==== WORKING DATA

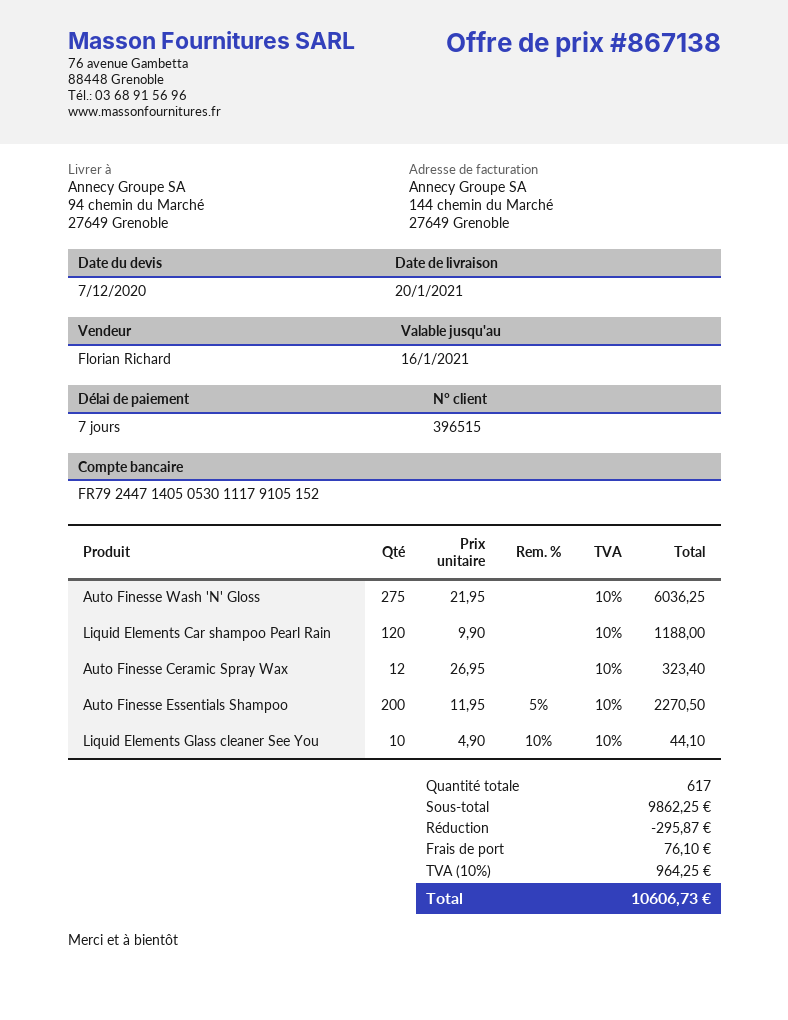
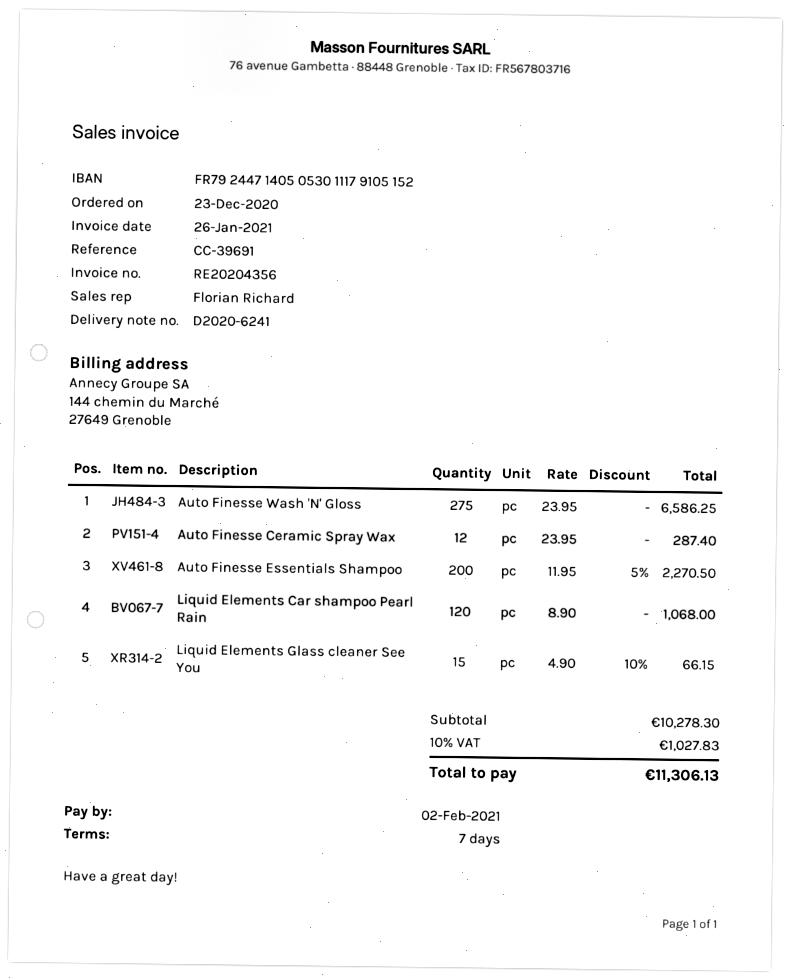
Auto Finesse Wash 'N' Gloss: 275 x 21.95 = 6036.25 -> 275 x 23.95 = 6586.25
Liquid Elements Car shampoo Pearl Rain: 120 x 9.90 = 1188.00 -> 120 x 8.90 = 1068.00
Auto Finesse Ceramic Spray Wax: 12 x 26.95 = 323.40 -> 12 x 23.95 = 287.40
Liquid Elements Glass cleaner See You: 10 x 4.90 - 10% = 44.10 -> 15 x 4.90 - 10% = 66.15
subtotal: 9862.25 -> 10278.30
discount: 295.87 -> none
shipping: 76.10 -> none
tax: 10% = 964.25 -> 10% = 1027.83
total: 10606.73 -> 11306.13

========

▸ **REQUIREMENT**
Since the pictures are not wanted, give the material again exactly without them.

▸ **RESPONSE**
Auto Finesse Wash 'N' Gloss: 275 x 21.95 = 6036.25 -> 275 x 23.95 = 6586.25
Liquid Elements Car shampoo Pearl Rain: 120 x 9.90 = 1188.00 -> 120 x 8.90 = 1068.00
Auto Finesse Ceramic Spray Wax: 12 x 26.95 = 323.40 -> 12 x 23.95 = 287.40
Liquid Elements Glass cleaner See You: 10 x 4.90 - 10% = 44.10 -> 15 x 4.90 - 10% = 66.15
subtotal: 9862.25 -> 10278.30
discount: 295.87 -> none
shipping: 76.10 -> none
tax: 10% = 964.25 -> 10% = 1027.83
total: 10606.73 -> 11306.13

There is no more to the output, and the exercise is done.